PROVIDED ENTRIES START

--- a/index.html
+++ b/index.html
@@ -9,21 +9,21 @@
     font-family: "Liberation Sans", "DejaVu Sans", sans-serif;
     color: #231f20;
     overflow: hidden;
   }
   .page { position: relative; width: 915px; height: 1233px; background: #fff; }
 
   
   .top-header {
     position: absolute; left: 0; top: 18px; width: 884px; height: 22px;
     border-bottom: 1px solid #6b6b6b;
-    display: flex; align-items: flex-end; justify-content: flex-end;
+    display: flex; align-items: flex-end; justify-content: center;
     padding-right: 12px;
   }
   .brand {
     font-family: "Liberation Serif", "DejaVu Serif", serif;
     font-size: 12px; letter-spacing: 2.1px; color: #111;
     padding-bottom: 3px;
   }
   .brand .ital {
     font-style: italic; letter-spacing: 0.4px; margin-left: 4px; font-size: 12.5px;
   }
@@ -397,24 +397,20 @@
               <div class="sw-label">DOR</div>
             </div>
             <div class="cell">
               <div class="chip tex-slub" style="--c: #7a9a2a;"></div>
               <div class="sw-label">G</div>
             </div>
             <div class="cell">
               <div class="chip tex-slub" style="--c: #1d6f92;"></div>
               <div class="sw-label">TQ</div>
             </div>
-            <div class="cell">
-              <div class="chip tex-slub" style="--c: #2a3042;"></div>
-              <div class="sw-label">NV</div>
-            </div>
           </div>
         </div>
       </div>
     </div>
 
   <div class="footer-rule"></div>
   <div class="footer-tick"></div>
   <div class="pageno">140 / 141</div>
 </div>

PROVIDED ENTRIES END
PROVIDED ENTRIES START

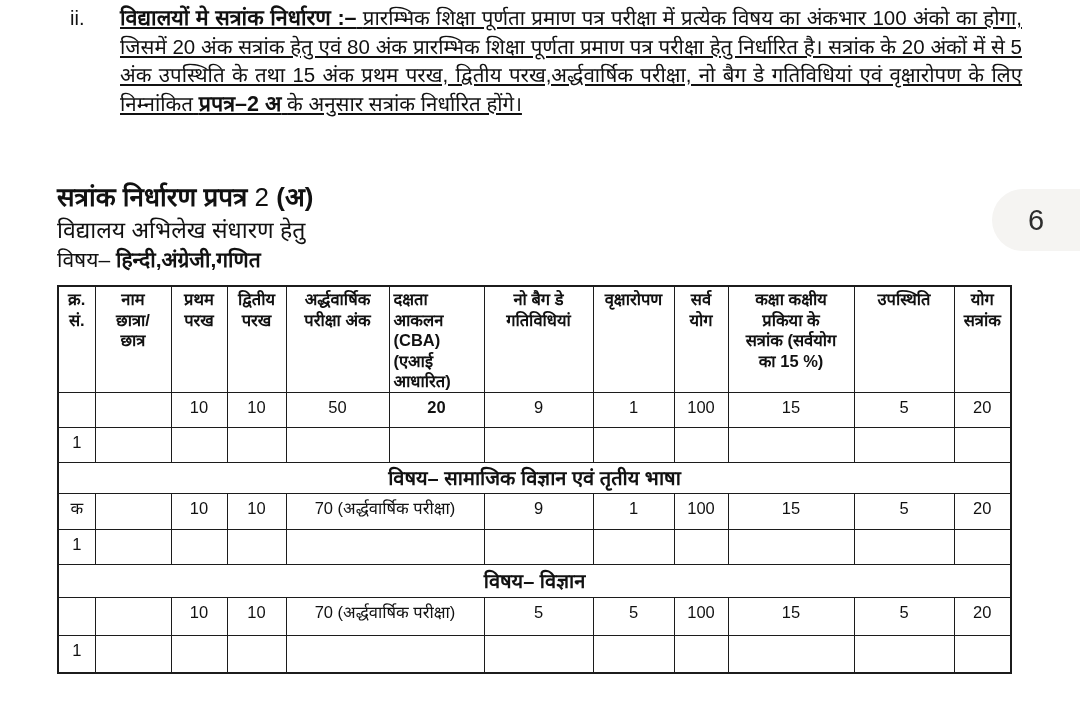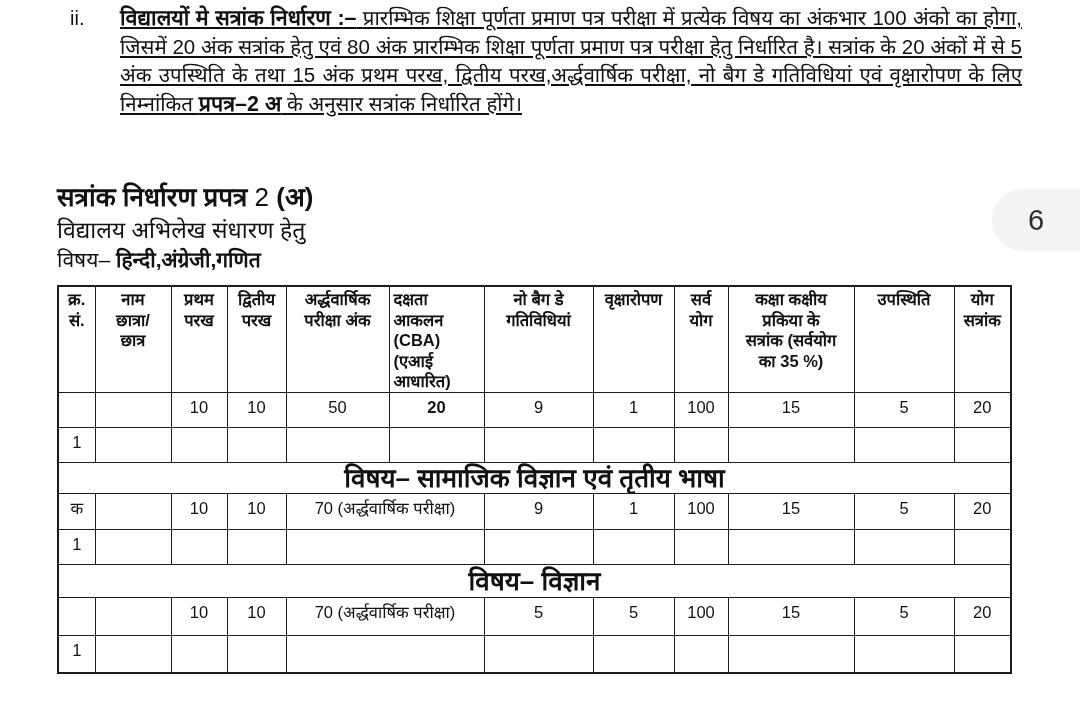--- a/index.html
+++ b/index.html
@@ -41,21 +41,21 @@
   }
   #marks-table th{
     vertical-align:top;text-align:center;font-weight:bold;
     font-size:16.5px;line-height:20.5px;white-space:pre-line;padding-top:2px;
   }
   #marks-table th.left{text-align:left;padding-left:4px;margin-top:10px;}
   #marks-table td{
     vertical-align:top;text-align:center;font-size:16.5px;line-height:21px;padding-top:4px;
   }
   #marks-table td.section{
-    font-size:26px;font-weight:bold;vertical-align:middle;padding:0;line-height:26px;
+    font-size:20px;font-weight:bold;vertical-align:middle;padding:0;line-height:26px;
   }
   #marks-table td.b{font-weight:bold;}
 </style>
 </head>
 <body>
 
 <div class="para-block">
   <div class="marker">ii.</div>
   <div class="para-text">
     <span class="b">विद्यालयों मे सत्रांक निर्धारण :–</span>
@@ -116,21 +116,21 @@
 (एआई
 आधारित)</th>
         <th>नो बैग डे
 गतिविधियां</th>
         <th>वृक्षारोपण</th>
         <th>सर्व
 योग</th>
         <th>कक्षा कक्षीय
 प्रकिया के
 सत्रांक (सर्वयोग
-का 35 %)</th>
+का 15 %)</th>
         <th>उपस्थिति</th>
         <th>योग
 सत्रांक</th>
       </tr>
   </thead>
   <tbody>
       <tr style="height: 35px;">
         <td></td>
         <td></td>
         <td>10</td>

PROVIDED ENTRIES END

* WHAT YOU NEED TO DO *
Every line in the records above that contains the word "items" should be copied out.

* SOLUTION TO THIS TASK *
-    display: flex; align-items: flex-end; justify-content: flex-end;
+    display: flex; align-items: flex-end; justify-content: center;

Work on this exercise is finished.